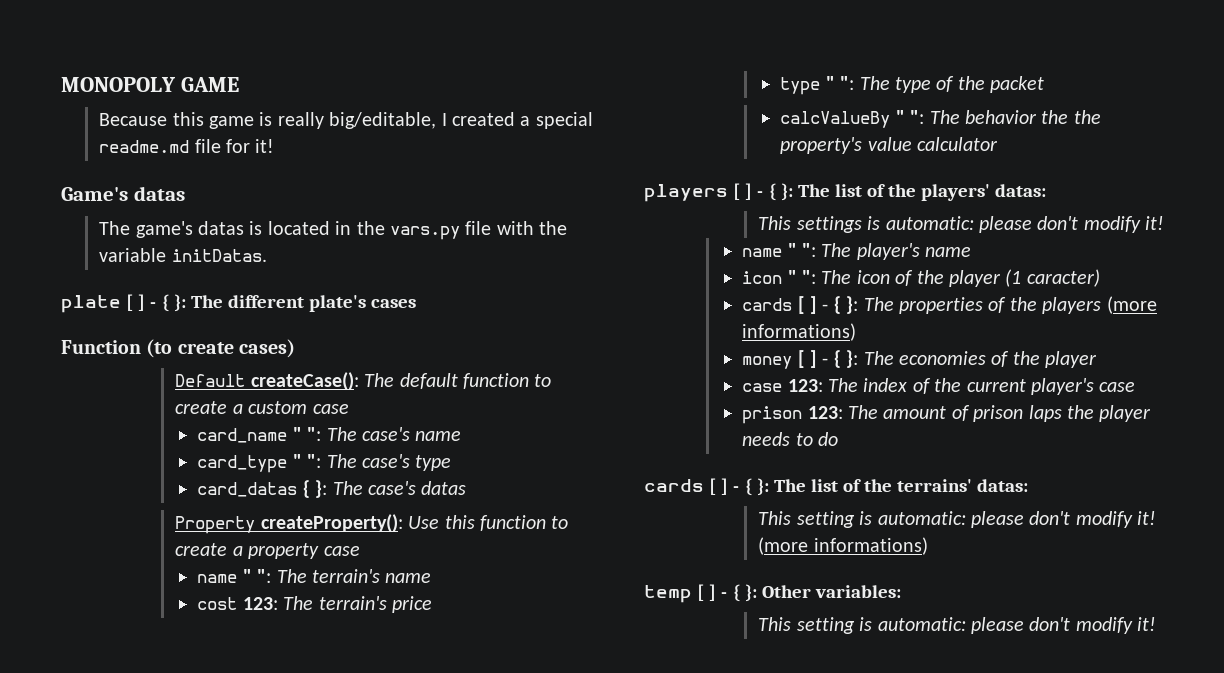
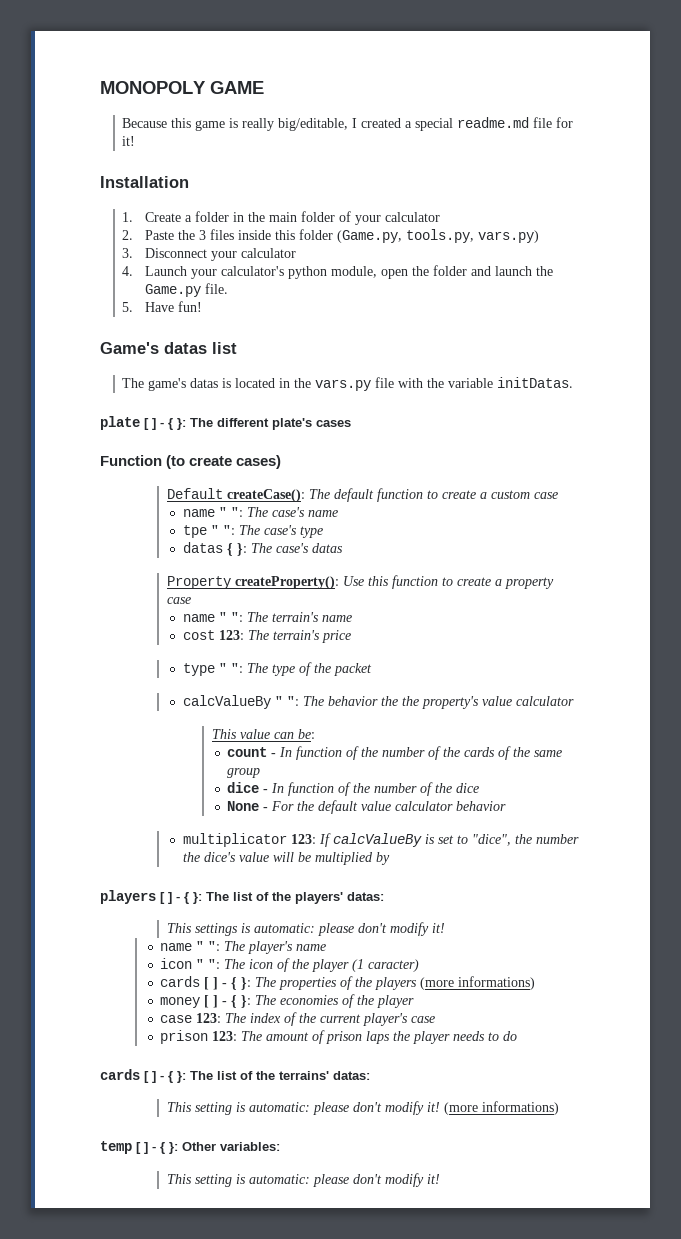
(275, 146) none -> [100,176,189,188] [122,211,440,225] [122,229,539,243] [122,248,296,261] [122,265,553,279] [144,283,228,297] [122,301,202,312] // Installation // 1. Create a folder in the main folder of your calculator // 2. Paste the 3 files inside this folder (Game.py, tools.py, vars.py) // 3. Disconnect your calculator // 4. Launch your calculator's python module, open the folder and launch the Game.py file. // 5. Have fun!
(185, 193) none -> [212,342,237,354] list
[197,428,288,443] card_name -> [182,509,215,517] name
[197,455,288,473] card_type -> [182,525,207,538] tpe
[197,482,298,497] card_datas -> [182,542,223,553] datas
(999, 144) none -> [211,729,315,739] [227,746,563,760] [227,768,261,778] [227,782,480,796] [227,800,507,814] [182,833,579,847] [182,852,390,865] // This value can be: // count - In function of the number of the cards of the same group // dice - In function of the number of the dice // None - For the default value calculator behavior // multiplicator 123: If calcValueBy is set to "dice", the number the dice's value will be multiplied by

§ WORK ORDER
Every line of the data above is to be set down exactly; the pictures are not.

§ EXPECTED ANSWER
(275, 146) none -> [100,176,189,188] [122,211,440,225] [122,229,539,243] [122,248,296,261] [122,265,553,279] [144,283,228,297] [122,301,202,312] // Installation // 1. Create a folder in the main folder of your calculator // 2. Paste the 3 files inside this folder (Game.py, tools.py, vars.py) // 3. Disconnect your calculator // 4. Launch your calculator's python module, open the folder and launch the Game.py file. // 5. Have fun!
(185, 193) none -> [212,342,237,354] list
[197,428,288,443] card_name -> [182,509,215,517] name
[197,455,288,473] card_type -> [182,525,207,538] tpe
[197,482,298,497] card_datas -> [182,542,223,553] datas
(999, 144) none -> [211,729,315,739] [227,746,563,760] [227,768,261,778] [227,782,480,796] [227,800,507,814] [182,833,579,847] [182,852,390,865] // This value can be: // count - In function of the number of the cards of the same group // dice - In function of the number of the dice // None - For the default value calculator behavior // multiplicator 123: If calcValueBy is set to "dice", the number the dice's value will be multiplied by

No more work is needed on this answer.